Quantifying the uncertainty introduced by internal climate variability in the projected Canadian crop yield changes

Citation

Budong Qian, Qi Jing, Ward Smith, Brian Grant, Alex Cannon, Xuebin Zhang (2020) Quantifying the uncertainty introduced by internal climate variability in the projected Canadian crop yield changes. Oral presentation, iCROPM2020, February 2-5, 2020, Montpellier, France.

Abstract

Quantification of the uncertainty in crop yield projections is typically ascertained using multiple crop models and using an ensemble of climate scenarios, from multiple global climate models (GCMs), under different forcing scenarios. Although internal climate variability is one of the three major sources of uncertainty in climate projections, the uncertainty due to internal climate variability is seldom quantified for crop yield projections. For this study, we utilized climate scenarios from 25 runs in a large ensemble of simulations by CanESM2 and CanRCM4, a global climate model and a regional climate model developed in Canada, in comparison with 20 GCMs in the Coupled Model Intercomparison Project Phase 5 (CMIP5), as inputs to the crop models in the Decision Support System for Agrotechnology Transfer (DSSAT v4.6) to estimate future crop production changes.
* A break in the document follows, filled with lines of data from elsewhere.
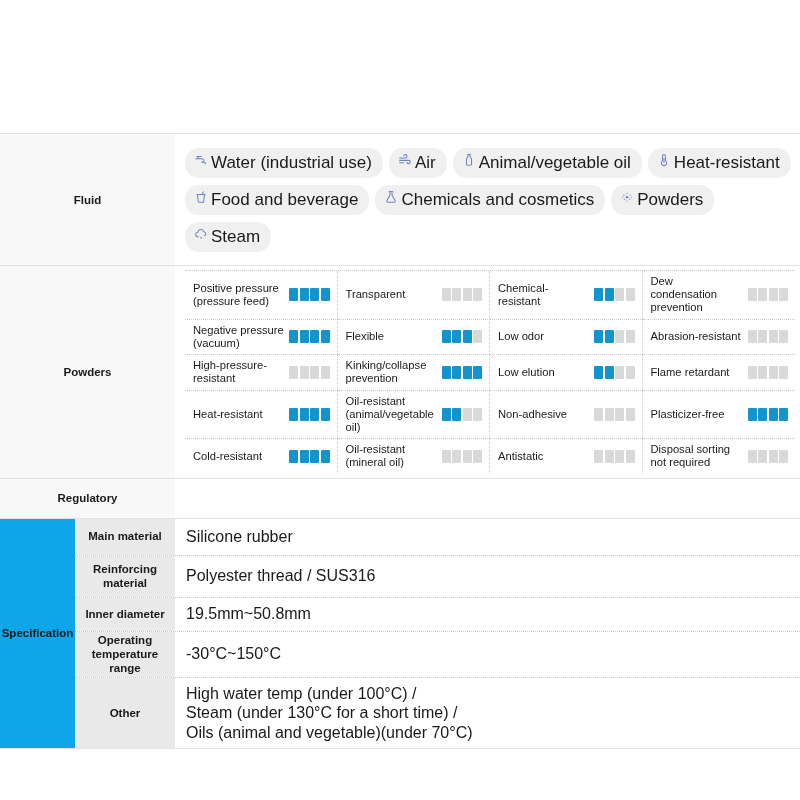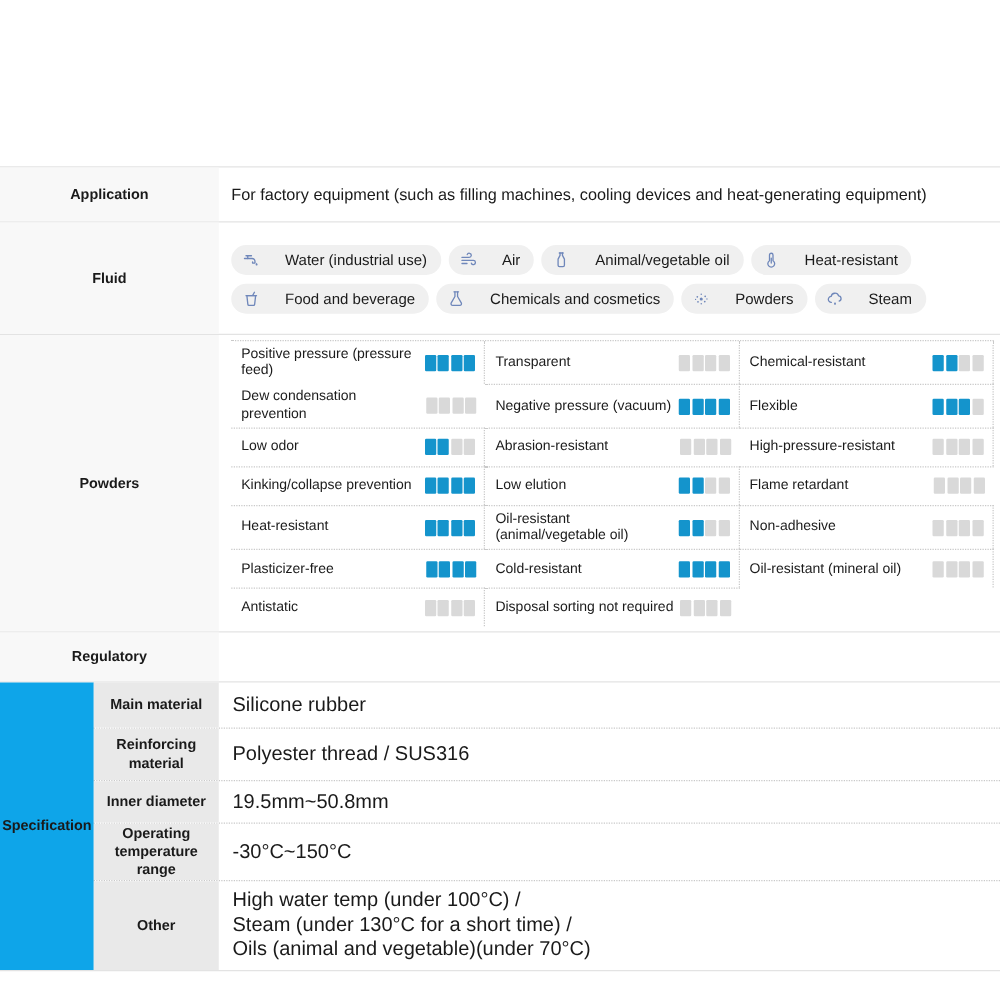--- a/index.html
+++ b/index.html
@@ -12,24 +12,24 @@
   .page{position:relative;width:800px;height:800px;background:#fff}
   .spec-table{position:absolute;top:133px;left:0;width:800px;border-top:1px solid var(--border);border-bottom:1px solid var(--border)}
   .row{display:flex}
   .row + .row{border-top:1px solid var(--border)}
   .row-label{flex:0 0 175px;background:var(--label-bg);display:flex;align-items:center;justify-content:center;font-weight:700;font-size:11.5px;text-align:center}
   .row-content{flex:1;min-width:0;display:flex;align-items:center;padding:0 4px 0 10px}
   .row-application{min-height:43px}
   .row-application .row-content{font-size:13px}
   .row-fluid{min-height:90px}
   .row-fluid .row-content{flex-wrap:wrap;align-content:center;gap:7px 6px;padding:14px 4px 13px 10px}
-  .chip{display:inline-flex;align-items:center;gap:20px;background:var(--chip-bg);border-radius:14px;padding:5px 11px 5px 9px;font-size:12px;white-space:nowrap}
+  .chip{display:inline-flex;gap:3px;background:var(--chip-bg);border-radius:14px;padding:5px 11px 5px 9px;font-size:17px;white-space:nowrap}
   .chip svg{color:var(--icon);display:block}
   .row-function .row-content{display:block;padding:4px 5px 4px 10px}
-  .fgrid{display:grid;grid-template-columns:repeat(3,1fr);border-top:1px dotted var(--dotted)}
+  .fgrid{display:grid;grid-template-columns:repeat(4,1fr);border-top:1px dotted var(--dotted)}
   .fcell{display:flex;align-items:center;justify-content:space-between;gap:5px;min-height:31px;padding:4px 7px 4px 8px;border-right:1px dotted var(--dotted)}
   .fcell:nth-child(4n){border-right:none}
   .fcell:nth-child(n+5){border-top:1px dotted var(--dotted)}
   .flabel{font-size:11.2px;line-height:1.18;flex:1 1 auto}
   .meter{display:flex;gap:1.5px;flex:0 0 auto}
   .meter .sq{width:9px;height:13px;background:var(--rating-off);border-radius:1px}
   .meter .sq.on{background:var(--rating-on)}
   .row-regulatory{min-height:40px}
   .row-regulatory .row-content{gap:19px;font-size:13px;flex-wrap:wrap}
   .row-specification .spec-main{flex:0 0 75px;background:#0ea5e9;display:flex;align-items:center;justify-content:center;font-weight:700;font-size:11.5px}
@@ -43,24 +43,20 @@
   .srow:nth-child(3){min-height:34px}
   .srow:nth-child(4){min-height:38px}
   .srow:nth-child(5){min-height:44px}
 </style>
 </head>
 <body>
 
 <div class="page">
   <div class="spec-table">
 
-    <div class="row row-application">
-      <div class="row-label">Application</div>
-      <div class="row-content">For factory equipment (such as filling machines, cooling devices and heat-generating equipment)</div>
-    </div>
 
     <div class="row row-fluid">
       <div class="row-label">Fluid</div>
       <div class="row-content">
         <span class="chip">
           <span>
               <svg width="14" height="14" viewBox="0 0 16 16" fill="none" stroke="currentColor" stroke-width="1.2" stroke-linecap="round" stroke-linejoin="round">
                 <path d="M1.8 6.6h7a2.6 2.6 0 0 1 2.6 2.6v1.6H9.2v-1.1"></path>
                 <path d="M4.8 6.6V4.1h3.4M3.2 4.1h5"></path>
                 <path d="M12.9 13c.5 0 .9-.4.9-.9 0-.6-.9-1.7-.9-1.7s-.9 1.1-.9 1.7c0 .5.4.9.9.9z" fill="currentColor" stroke="none"></path>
The large ensemble of simulations by CanESM2 and CanRCM4 were run with slightly different initial conditions for evaluating internal climate variability in climate projections. With the crop models and the indicated climate scenarios, we simulated both potential (no water and nitrogen stresses) and rainfed (no nitrogen stress) yields for canola, maize and spring wheat under the baseline climate of 2006 -2015 and future climates at the global warming levels at 1.5, 2.0, 2.5 and 3.0 °C above the preindustrial level. Our results showed that the projected changes of potential yields for all three crops due to GCMs represent a larger uncertainty than the uncertainty attributed to internal climate variability at all warming levels. Projected changes of rainfed yields demonstrate a similar but larger uncertainty compared to the potential yields, indicating the effects of a large uncertainty in the projected precipitation changes. We also found that the uncertainty due to internal climate variability in the projected rainfed yields is often comparable to that associated with GCMs at the warming level of 1.5 °C, implying the need of accounting for the uncertainty related to internal climate variability in the projected crop yield changes for the near future, such as the time period reaching the climate target of 1.5 °C.